7. 11. In a ventilation system that recirculates air, HEPA filters can be used in lieu of exhausting the air from these spaces to the outside. In this application, the return air shall be passed through the HEPA filters before it is introduced into any other spaces.
8. 12. If it is not practical to exhaust the air from the airborne infection isolation room to the outside, the air may be returned through HEPA filters to the air-handling system exclusively serving the isolation room.
9. 13. Total air changes per room for patient rooms, labor/delivery/recovery rooms, and labor/delivery/recovery/postpartum rooms may be reduced to 4 when supplemental heating and/or cooling systems (radiant heating and cooling, baseboard heating, etc.) are used.
10. 14. The protective environment airflow design specifications protect the patient from common environmental airborne infectious microbes (i.e., Aspergillus spores). These special ventilation areas shall be designed to provide directed airflow from the cleanest patient care area to less clean areas. These rooms shall be protected with HEPA filters at 99.97 percent efficiency for a 0.3 micron sized particle in the supply airstream. These Interrupting filters protect patient rooms from maintenance-derived release of environmental microbes from the ventilation system components. Recirculation HEPA filters can be used to increase the equivalent room air exchanges. Constant volume airflow is required for consistent ventilation for the protected environment. If the facility determines that airborne infection isolation is necessary for protective environment patients, an anteroom shall be provided. Rooms with reversible airflow provisions for the purpose of switching between protective environment and airborne infection isolation
functions are not acceptable.
15. The infectious disease isolation room described in these guidelines is to be used for isolating the airborne spread of infectious diseases, such as measles, varicella, or tuberculosis. The design of airborne infection isolation (AII) rooms should include the provision for normal patient care during periods not requiring Isolation precautions. Supplemental recirculating devices may be used in the patient room, to increase the equivalent room air exchanges; however, such recirculating devices do not provide the outside air requirements. Air may be recirculated within individual isolation rooms if HEPA filters are used. Rooms with reversible airflow provisions for the purpose of switching between protective environment and All functions are not acceptable.

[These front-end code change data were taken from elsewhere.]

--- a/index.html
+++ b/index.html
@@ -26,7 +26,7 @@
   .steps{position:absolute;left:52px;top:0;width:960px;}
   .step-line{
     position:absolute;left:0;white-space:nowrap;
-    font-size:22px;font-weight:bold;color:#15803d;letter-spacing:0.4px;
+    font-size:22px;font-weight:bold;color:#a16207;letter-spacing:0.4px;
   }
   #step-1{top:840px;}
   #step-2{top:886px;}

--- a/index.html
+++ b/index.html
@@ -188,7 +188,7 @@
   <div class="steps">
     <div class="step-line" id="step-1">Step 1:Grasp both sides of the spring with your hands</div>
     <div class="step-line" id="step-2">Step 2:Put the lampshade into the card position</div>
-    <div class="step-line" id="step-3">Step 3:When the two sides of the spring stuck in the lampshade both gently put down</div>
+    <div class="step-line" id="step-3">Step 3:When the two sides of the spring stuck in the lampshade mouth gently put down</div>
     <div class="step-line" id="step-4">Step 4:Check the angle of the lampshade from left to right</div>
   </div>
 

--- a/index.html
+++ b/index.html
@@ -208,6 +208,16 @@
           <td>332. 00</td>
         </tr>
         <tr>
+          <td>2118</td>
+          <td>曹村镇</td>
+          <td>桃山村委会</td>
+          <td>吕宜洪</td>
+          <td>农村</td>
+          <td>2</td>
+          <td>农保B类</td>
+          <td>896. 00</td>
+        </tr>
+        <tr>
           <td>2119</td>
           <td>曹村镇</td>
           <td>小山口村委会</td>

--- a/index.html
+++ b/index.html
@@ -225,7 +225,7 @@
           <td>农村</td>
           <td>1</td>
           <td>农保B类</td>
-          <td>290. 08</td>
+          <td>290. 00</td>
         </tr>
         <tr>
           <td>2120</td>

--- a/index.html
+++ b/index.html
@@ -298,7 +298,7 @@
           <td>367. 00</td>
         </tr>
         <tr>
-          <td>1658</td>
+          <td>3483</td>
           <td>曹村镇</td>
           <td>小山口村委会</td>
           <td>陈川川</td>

16. When required, appropriate hoods and exhaust devices for the removal of noxious gases or chemical vapors shall be provided per NFPA 99.
17. Food preparation centers shall have ventilation systems whose air supply mechanisms are interfaced appropriately with exhaust hood controls or relief vents so that exfiltration or infiltration to or from exit corridors does not compromise the exit corridor restrictions of NFPA 90A, the pressure requirements of NFPA 96, or the maximum defined in the table. The number of air changes may be reduced or varied to any extent required for odor control when the space is not in use.